▶ The data
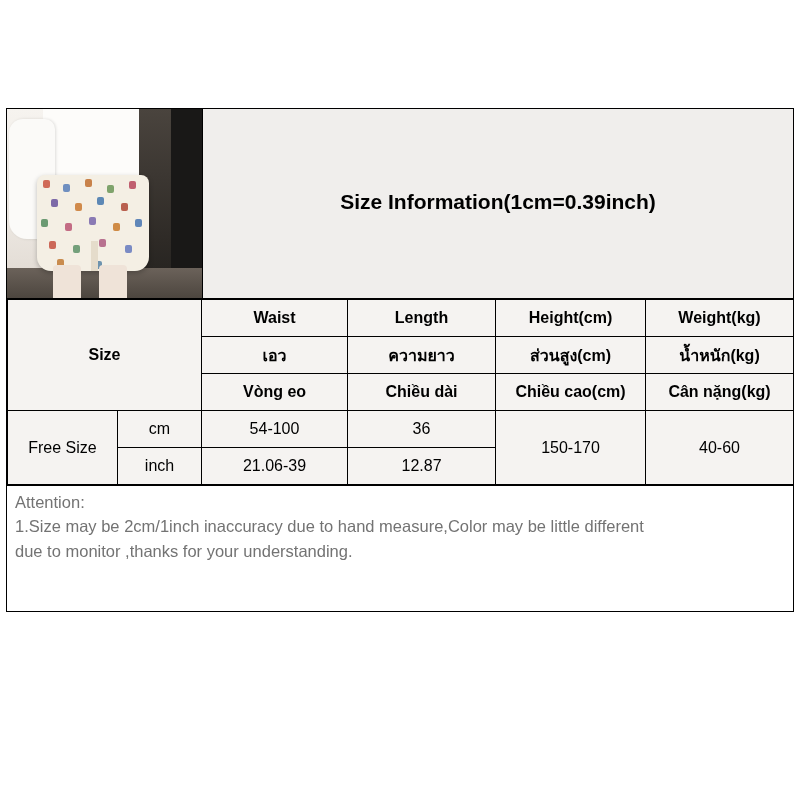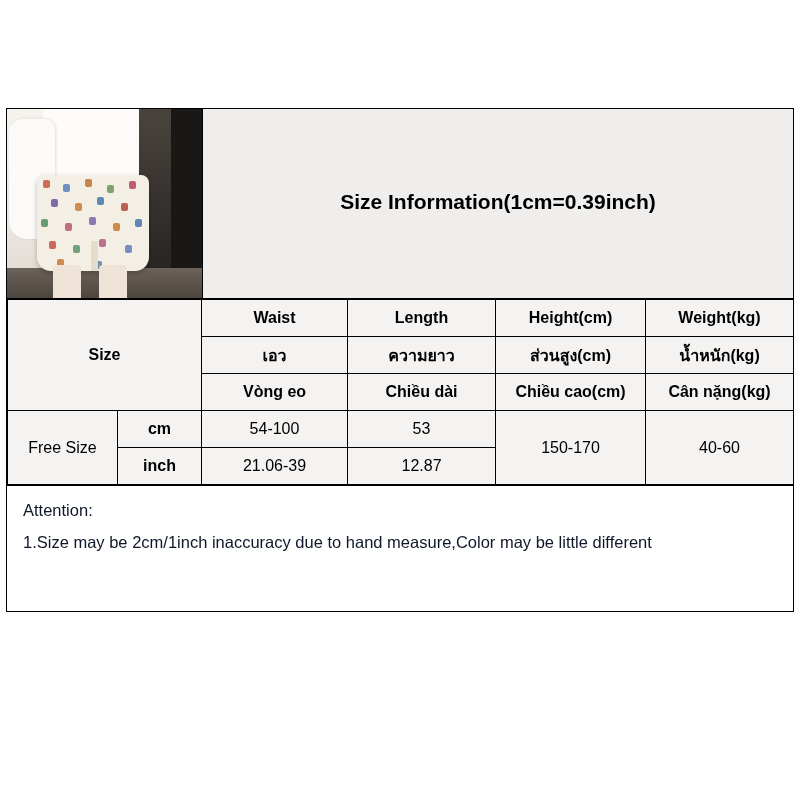"cm" td.unit { font-weight: bold -> normal }
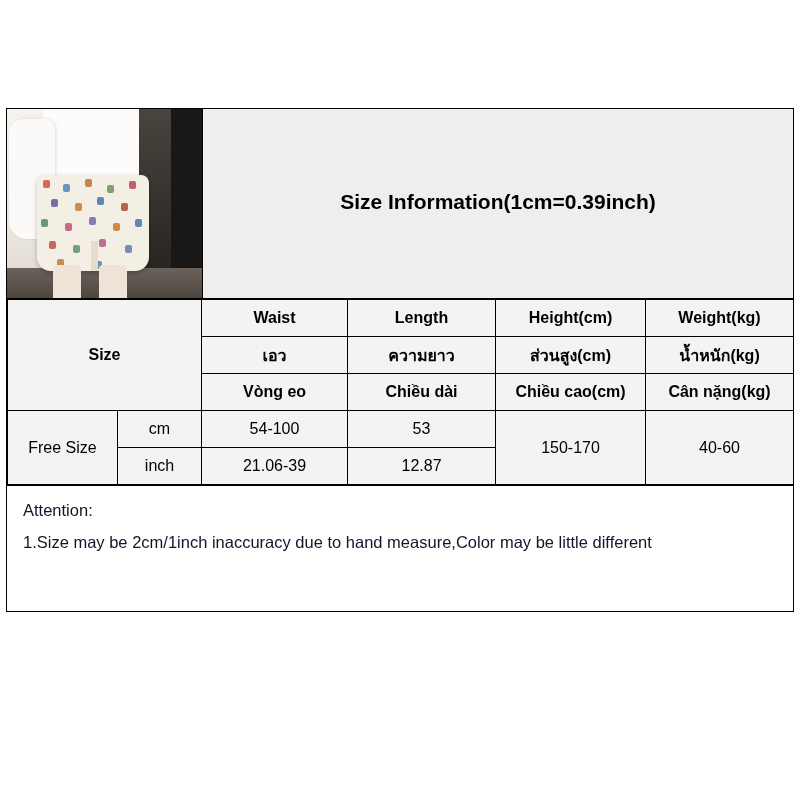"53" td.val { text: 53 -> 36 }
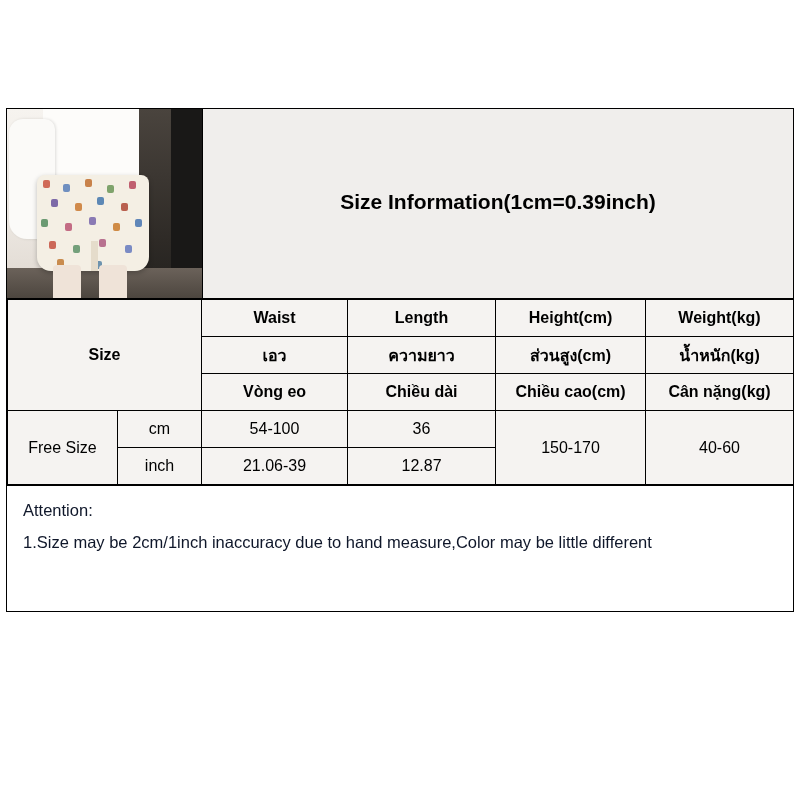"Attention:" .attention p { color: #0f172a -> #737373; margin: 8px -> 0 }
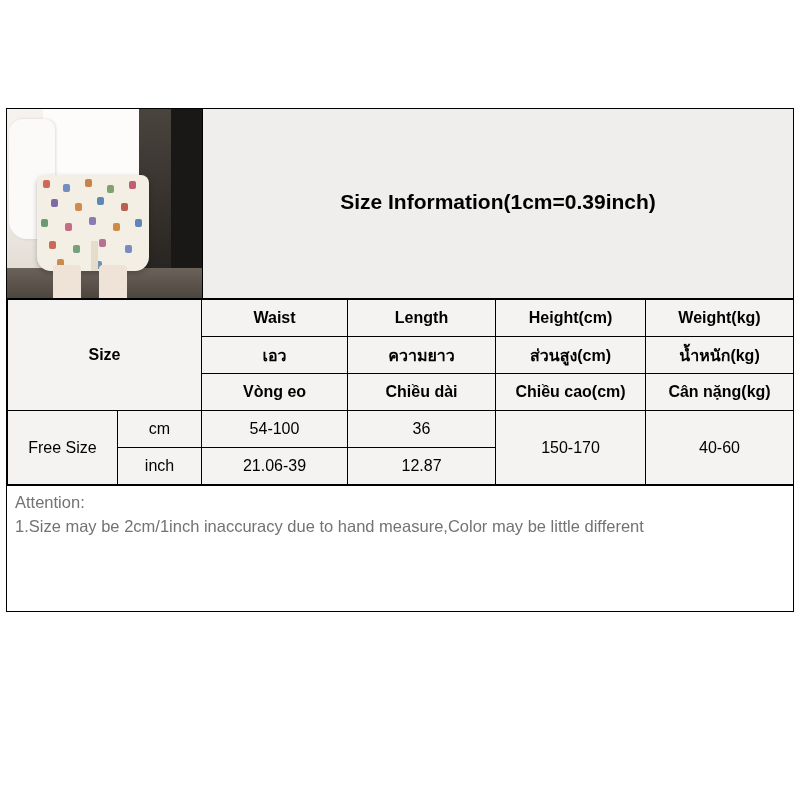"due to monitor ,thanks for" p { html: none -> <p>due to monitor ,thanks for your understanding.</p> }
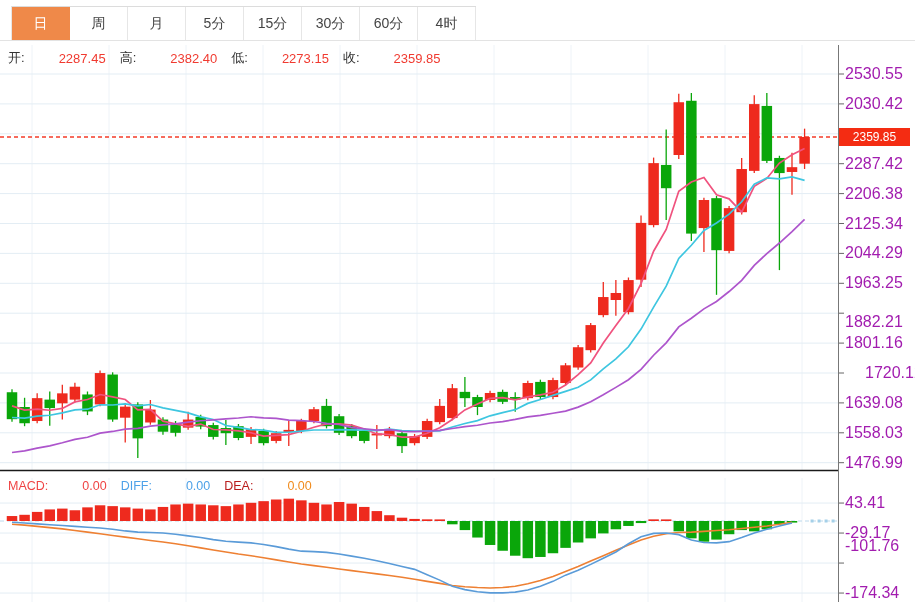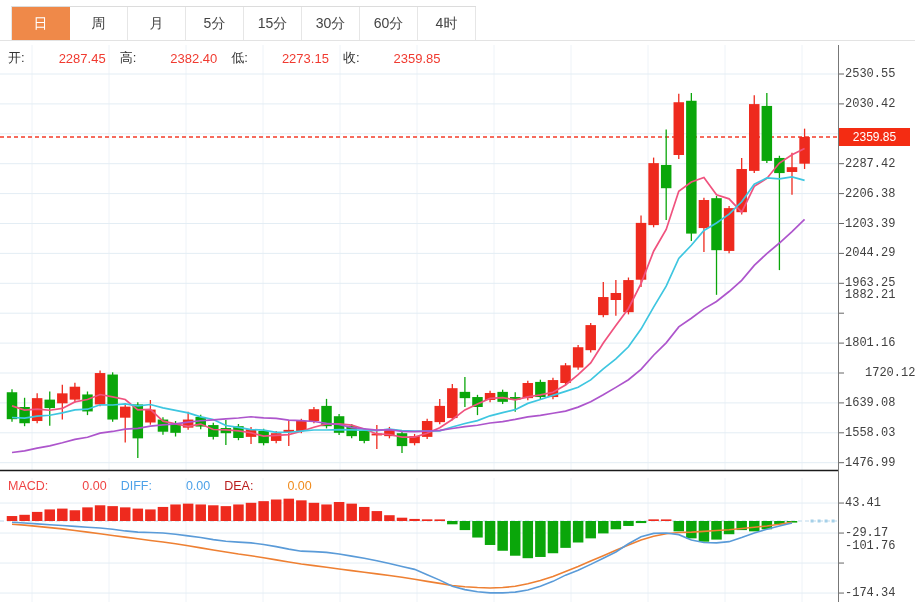"2530.55" .ytick { color: #404040 -> #a21caf; font-family: Liberation Mono, monospace -> none; font-size: 12px -> 16px }
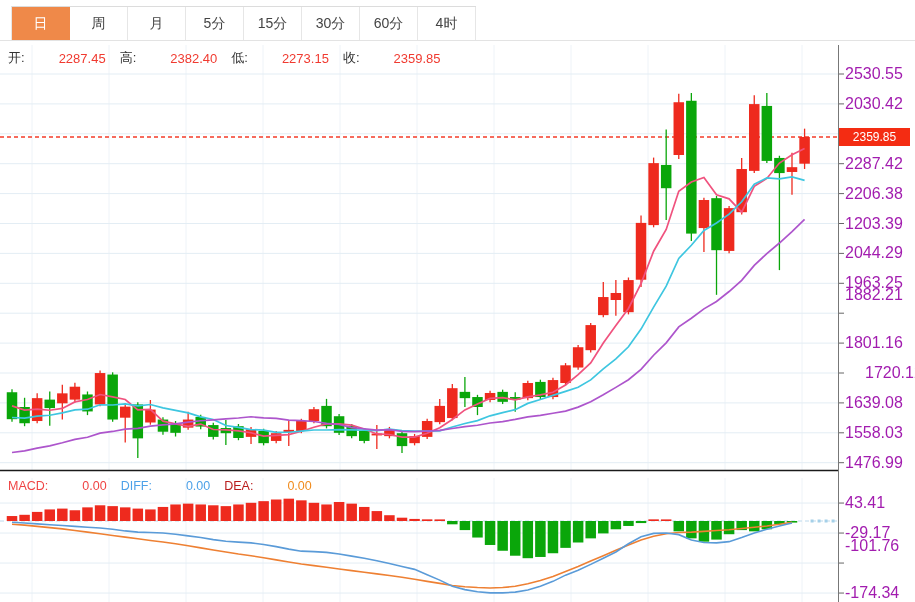"1203.39" div.ytick { text: 1203.39 -> 2125.34 }
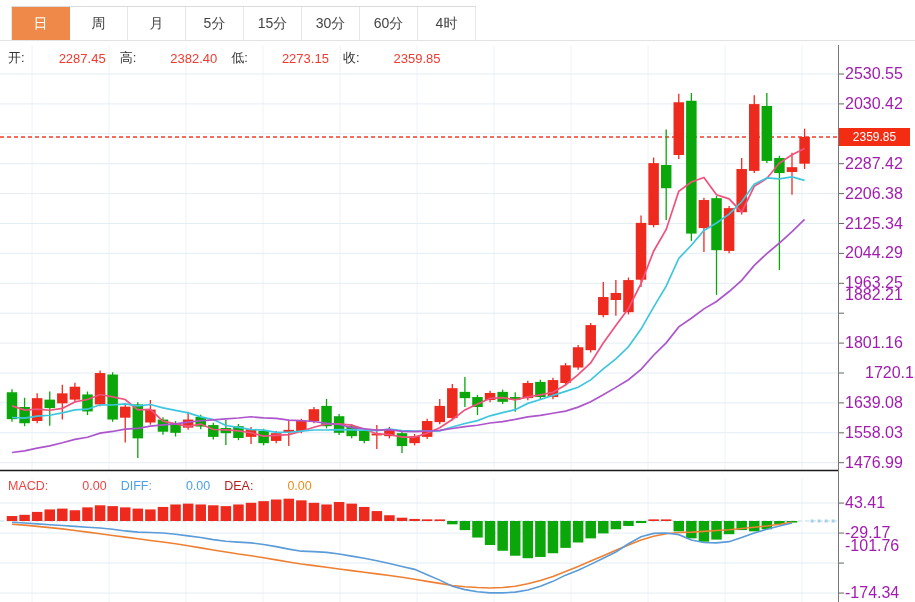"1882.21" div.ytick { top: 295px -> 322px }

▶ Aim of the exercise
Would you reproduce the listing above exactly, without any of its images?

▶ Answer to this exercise
"cm" td.unit { font-weight: bold -> normal }
"53" td.val { text: 53 -> 36 }
"Attention:" .attention p { color: #0f172a -> #737373; margin: 8px -> 0 }
"due to monitor ,thanks for" p { html: none -> <p>due to monitor ,thanks for your understanding.</p> }
"2530.55" .ytick { color: #404040 -> #a21caf; font-family: Liberation Mono, monospace -> none; font-size: 12px -> 16px }
"1203.39" div.ytick { text: 1203.39 -> 2125.34 }
"1882.21" div.ytick { top: 295px -> 322px }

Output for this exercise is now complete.